*** Data supplied ***

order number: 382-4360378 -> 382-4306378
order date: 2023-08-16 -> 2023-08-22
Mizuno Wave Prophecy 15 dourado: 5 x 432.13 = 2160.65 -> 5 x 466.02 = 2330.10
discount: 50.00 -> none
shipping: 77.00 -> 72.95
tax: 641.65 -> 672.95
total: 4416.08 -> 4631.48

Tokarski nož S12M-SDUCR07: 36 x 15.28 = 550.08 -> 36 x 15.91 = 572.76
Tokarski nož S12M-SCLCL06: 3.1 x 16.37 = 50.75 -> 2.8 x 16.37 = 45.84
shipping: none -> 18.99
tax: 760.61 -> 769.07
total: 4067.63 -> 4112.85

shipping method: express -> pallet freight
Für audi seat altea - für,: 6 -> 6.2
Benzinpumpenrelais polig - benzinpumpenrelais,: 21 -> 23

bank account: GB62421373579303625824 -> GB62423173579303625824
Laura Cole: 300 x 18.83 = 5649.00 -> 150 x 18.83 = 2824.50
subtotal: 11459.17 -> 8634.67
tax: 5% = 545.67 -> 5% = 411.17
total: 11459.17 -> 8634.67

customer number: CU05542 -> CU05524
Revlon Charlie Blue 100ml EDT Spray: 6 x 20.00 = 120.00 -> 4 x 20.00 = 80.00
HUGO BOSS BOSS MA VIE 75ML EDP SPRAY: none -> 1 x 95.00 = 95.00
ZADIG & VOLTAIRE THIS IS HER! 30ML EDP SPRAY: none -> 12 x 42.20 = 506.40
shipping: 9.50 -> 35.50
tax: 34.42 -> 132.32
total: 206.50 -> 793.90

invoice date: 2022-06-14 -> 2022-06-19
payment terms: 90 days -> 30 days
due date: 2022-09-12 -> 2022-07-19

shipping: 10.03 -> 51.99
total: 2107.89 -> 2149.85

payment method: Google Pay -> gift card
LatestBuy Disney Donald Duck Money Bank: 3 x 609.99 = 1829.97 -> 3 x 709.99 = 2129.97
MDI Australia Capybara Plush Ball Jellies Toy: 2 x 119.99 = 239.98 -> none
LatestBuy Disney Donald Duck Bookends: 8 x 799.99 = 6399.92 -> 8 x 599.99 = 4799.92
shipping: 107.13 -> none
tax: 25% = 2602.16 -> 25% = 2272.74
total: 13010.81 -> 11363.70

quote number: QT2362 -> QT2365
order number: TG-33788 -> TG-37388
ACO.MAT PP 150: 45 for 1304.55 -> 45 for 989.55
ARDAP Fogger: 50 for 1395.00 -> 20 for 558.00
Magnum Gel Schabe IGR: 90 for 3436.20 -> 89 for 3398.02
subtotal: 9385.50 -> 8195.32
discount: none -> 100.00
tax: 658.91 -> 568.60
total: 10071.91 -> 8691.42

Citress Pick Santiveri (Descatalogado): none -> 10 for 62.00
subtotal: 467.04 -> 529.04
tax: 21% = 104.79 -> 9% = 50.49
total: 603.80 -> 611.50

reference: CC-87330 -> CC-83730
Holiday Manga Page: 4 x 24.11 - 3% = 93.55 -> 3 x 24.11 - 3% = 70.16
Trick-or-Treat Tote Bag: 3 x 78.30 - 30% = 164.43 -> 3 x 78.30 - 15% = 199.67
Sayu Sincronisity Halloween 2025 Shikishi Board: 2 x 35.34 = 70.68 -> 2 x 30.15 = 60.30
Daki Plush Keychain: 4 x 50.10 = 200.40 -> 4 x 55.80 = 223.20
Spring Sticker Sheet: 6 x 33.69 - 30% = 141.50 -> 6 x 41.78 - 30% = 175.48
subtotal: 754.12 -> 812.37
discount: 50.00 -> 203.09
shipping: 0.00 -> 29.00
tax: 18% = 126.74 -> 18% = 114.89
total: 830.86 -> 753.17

*** End of Data supplied ***

• _Assignment_
Scan the data above for the word "order" and report every line where it is found.

• _Response to this exercise_
order number: 382-4360378 -> 382-4306378
order date: 2023-08-16 -> 2023-08-22
order number: TG-33788 -> TG-37388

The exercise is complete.